Thee New York Police Department released sketches of the two suspects. The first is a black male, ‘wearing a white T-shirt.’ The second suspect, described as a black Hispanic male, was shirtless with tattoos on his arms and chest. Both are from 16 to 20 years old.

‘This kind of an anti-gay attack is unacceptable anywhere, but for it to happen in Chelsea which has such a large LGBT population is particularly shocking,’ City Council Speaker Christine Quinn said in a statement when the police sketches were released.

‘And what’s worse is that this is happening after a summer of repeated attacks on members of the LGBT attack just because of who they are,’ the council speaker continued.

Quinn, an out lesbian, is running for mayor.

In mid-May Mark Carson was gunned down a few blocks from the Stonewall Inn, the birthplace of the modern gay equality moment.

In mid-June, a 19-year-old was raped in a park bathroom stall.
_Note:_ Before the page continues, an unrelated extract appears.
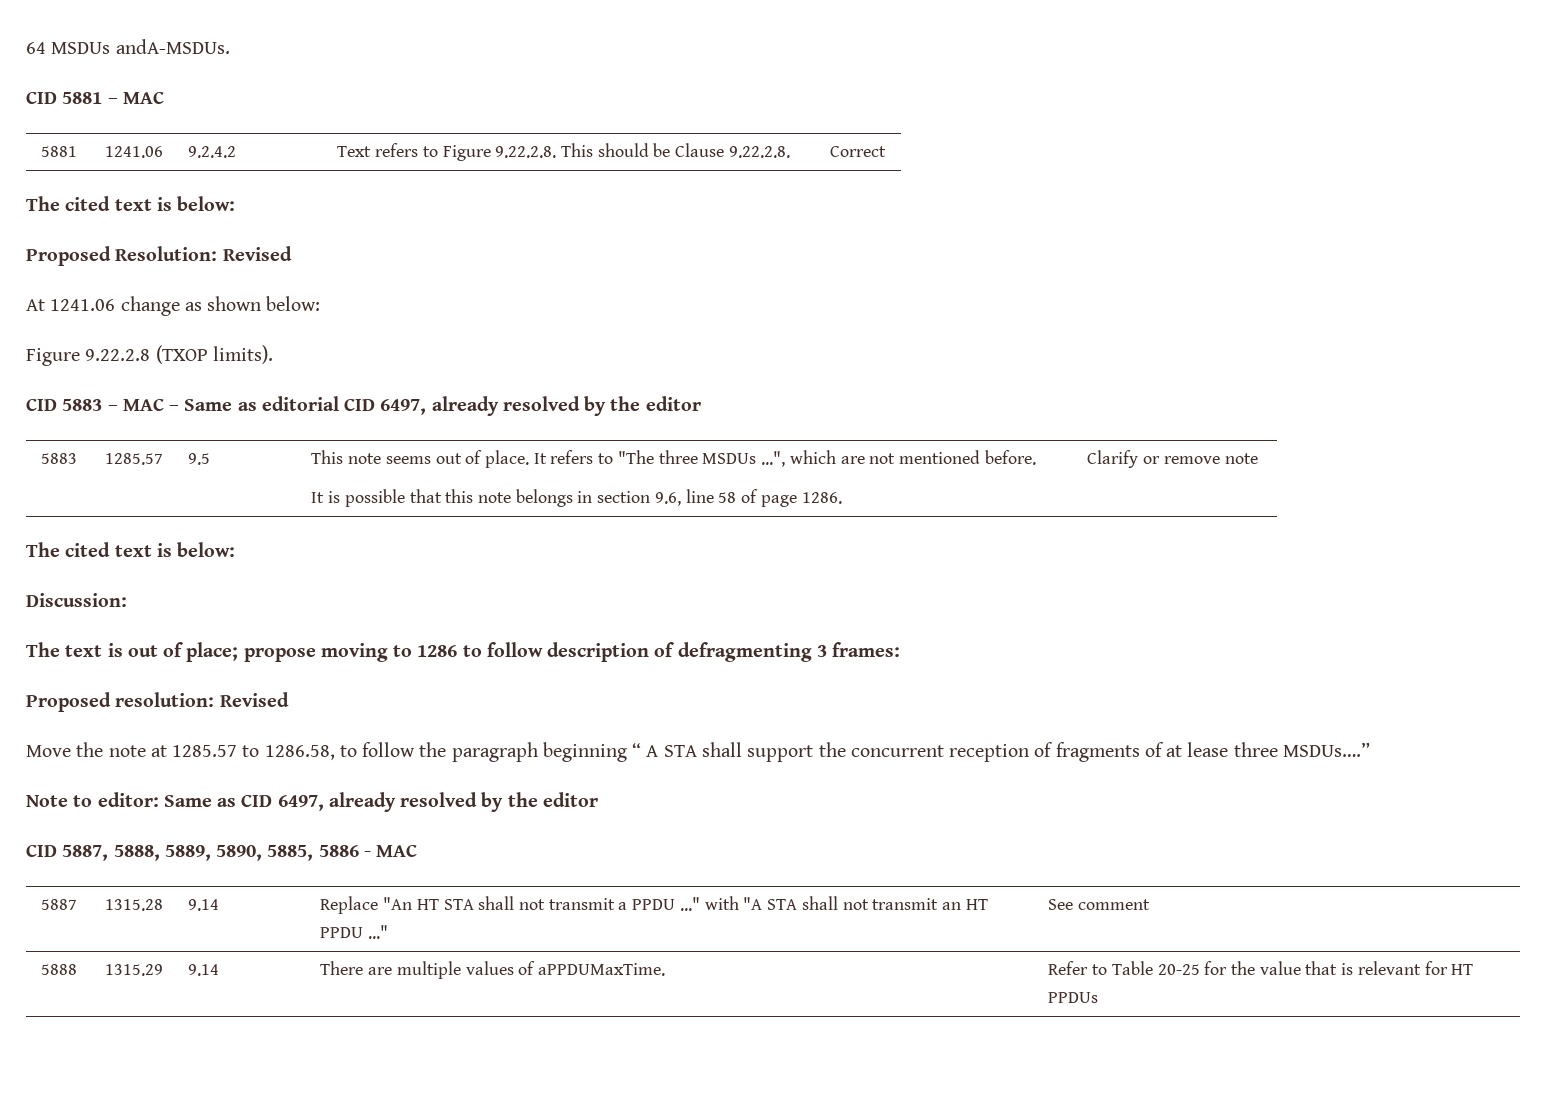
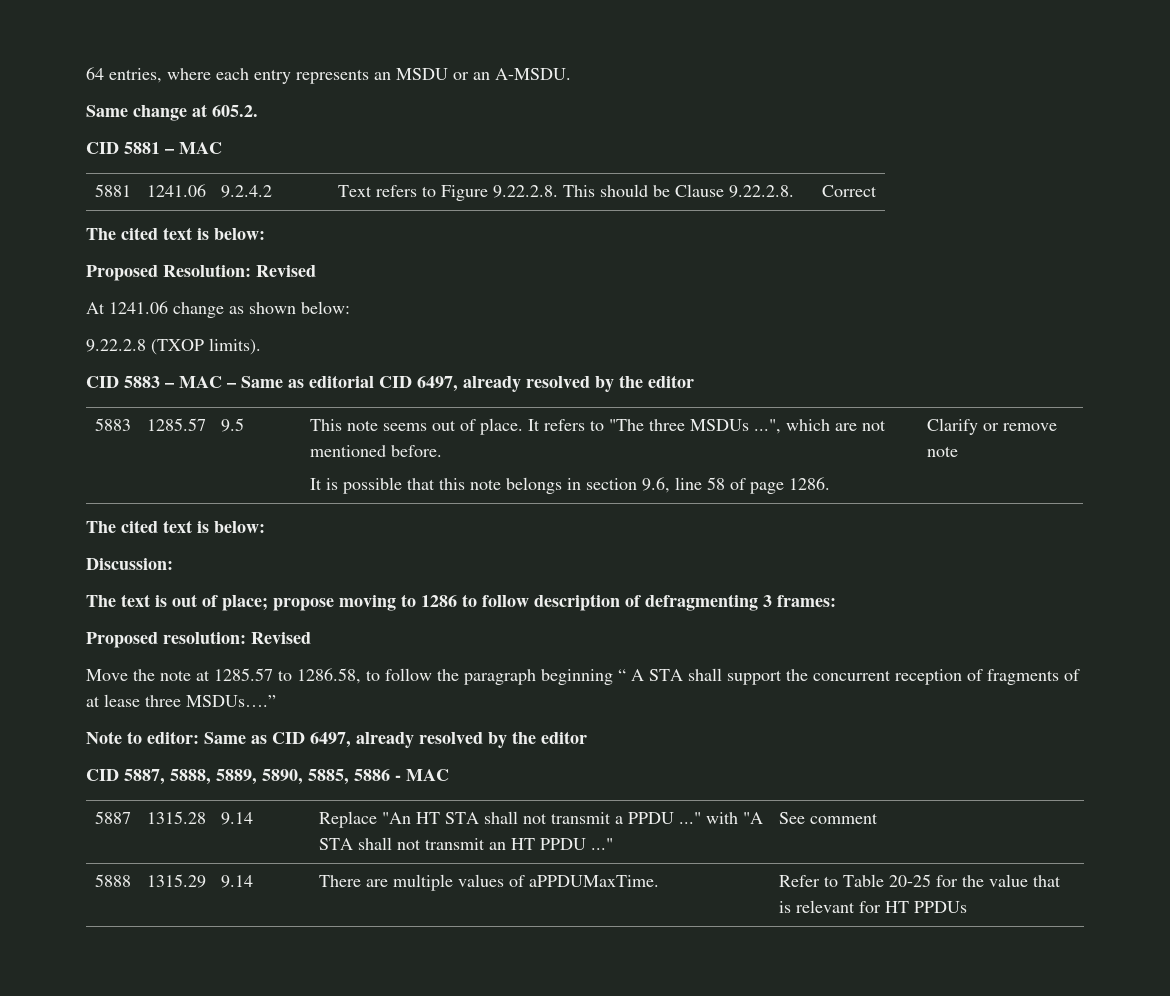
- 64 MSDUs andA-MSDUs.
+ 64 entries, where each entry represents an MSDU or an A-MSDU.
+ Same change at 605.2.
- Figure 9.22.2.8 (TXOP limits).
+ 9.22.2.8 (TXOP limits).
At the end of June’s Gay Pride, two men threatened a group of gay teenagers with sexual violence.

These incidents are part of a troubling increase, in recent years, of anti-gay violence in the city.

‘Reports of hate violence increased 4% for LGBTQ and HIV affected New Yorkers in 2012, continuing a three year trend in increased violence locally,’ the Anti-Violence Project said in a press release about this week’s attack.

The AVP offers support to LGBT crime victims.